Dans mon adolescence antillaise, je parlerais volontiers de tout le reggae dévotionnel : « This Train » par Culture, « One Love » par Bob Marley, des titres de Burning Spear, Yabby You, ou même des titres prophétiques de Peter Tosh. Et les gospels des disques de mon père, grands classiques comme « Bosom of Abraham », « Swing Low Sweet Chariot » ou un grand délire vétérotestamentaire, « Shadrack ».
– Selon vous, Dieu aime-t-il les chansons ?
– BD: Plus encore que les chansons, je suis persuadé que notre Seigneur exige que nous chantions, c’est-à-dire que nous mettions la joie au cœur de notre pratique et au cœur de notre vie. Je pense que beaucoup de ce que nous chantons, tous et chacun, a beaucoup à voir avec la gloire de Dieu, qu’elle soit exprimée explicitement, ou non.
(D’ailleurs, j’ai écrit tout un chapitre là-dessus dans mon prochain bouquin, « Brassens ? », qui sort bientôt. Brassens a beaucoup écrit de paraphrases de paroles du Christ, sans que l’on puisse dire qu’il ait écrit des chansons religieuses. Il refuse de se revendiquer chrétien mais certaines de ses chansons sont emplies de l’Evangile.)
– Au paradis, quelles musiques y entend-on ? Que chantent les anges musiciens ?
– BD: Je ne crois pas en un séjour céleste peuplé d’anges en toges blanches et en boucles blondes. Je ne peux pas le concevoir. (Je ne veux avoir l’air trop insistant mais je suis calviniste. Pas d’autre monde ! Vie éternelle ! Et la vie éternelle a déjà commencé !)
Je pourrais le cas échéant fantasmer le cadeau de quelques mois dans une Fnac idéale peuplée de disquaires très jolies et très compétentes, avec l’intégralité de la musique humaine disponible et bien rangée. Hélas, je me connais : j’aurais vite envie de sortir pour faire écouter des inédits aux copains. Alors tant pis, je me contenterais de la vie éternelle !
– Si la prière était une chanson laquelle choisiriez-vous ?
BD: Toute joie est prière. Les chants de joie font vraiment un gros songbook.
– Qu’aimeriez-vous chanter à Dieu en le rencontrant ?
– BD: Je vis sous Son regard à chaque heure. Pas une parole et pas un geste ne Lui échappent. Toute joie Lui appartient. C’est peut-être pour cela que je regrette de chanter aussi faux.

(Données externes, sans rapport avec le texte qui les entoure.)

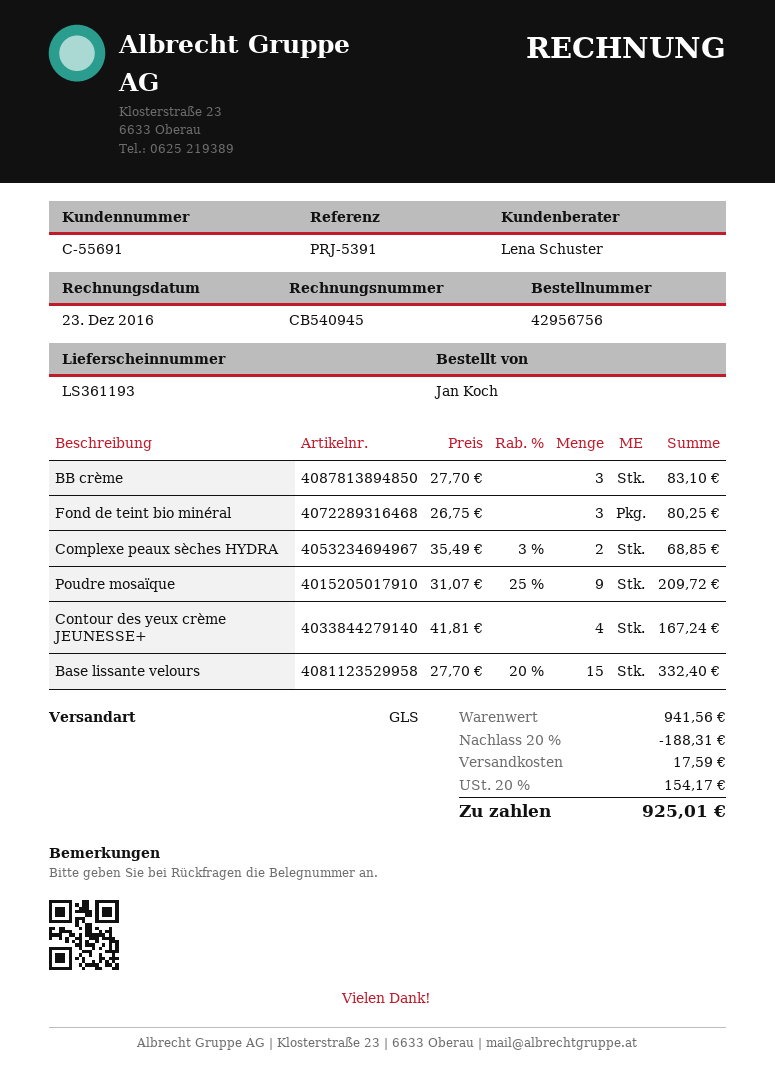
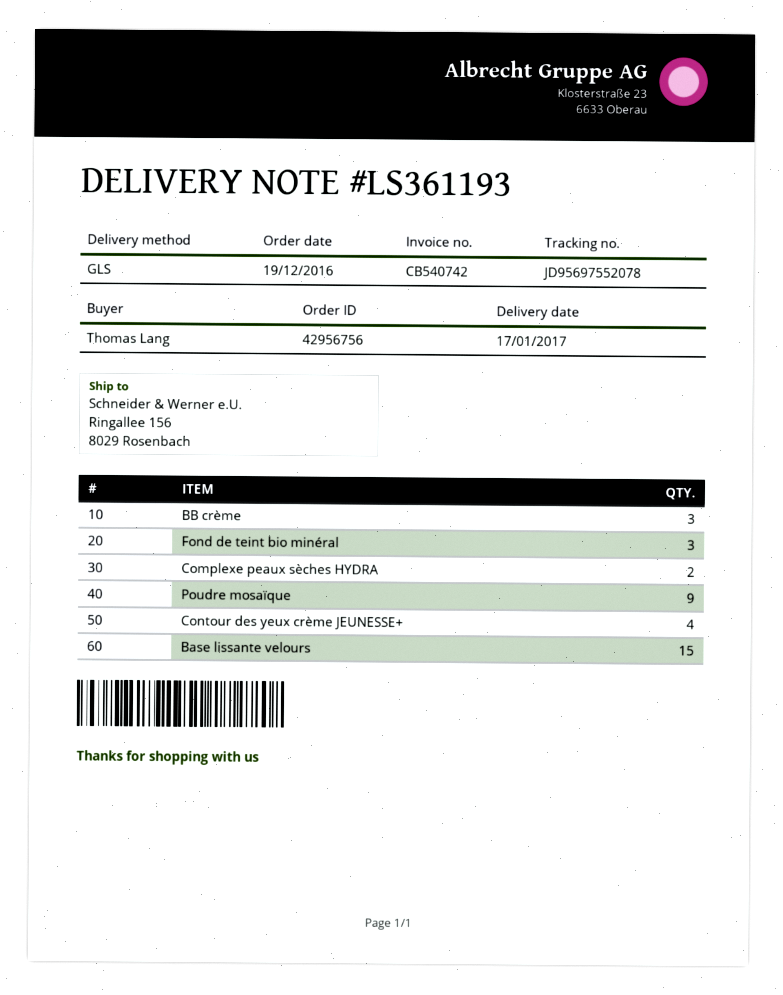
invoice number: CB540945 -> CB540742
ordered by: Jan Koch -> Thomas Lang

– Quelles sont dans votre discothèque personnelle les chansons qui sont vos préférées ?
– BD: J’écoute de la musique toute la journée depuis presque quarante ans. Alors les préférées sont quelques centaines, au minimum.
– Quel est le refrain qui vous a le plus marqué ?
– BD: Marqué ? Le refrain du « Horst Wessel Lied ». Magnifiquement entrainant. Imparable. Le Mal chante bien, lui aussi (1)
Mais cette chanson nazie ne compte pas dans ma vie. Il y a au moins cinq cents refrains qui ont, d’une manière ou d’une autre, changé ma vie. Des chansons graves, des chansons écervelées, des hymnes, des trucs qui se dansent, des poèmes sublimes, des textes idiots.
– Quels sont les grands auteurs, compositeurs ou interprètes, qui comptent pour vous ?– BD: Trop nombreux pour une énumération.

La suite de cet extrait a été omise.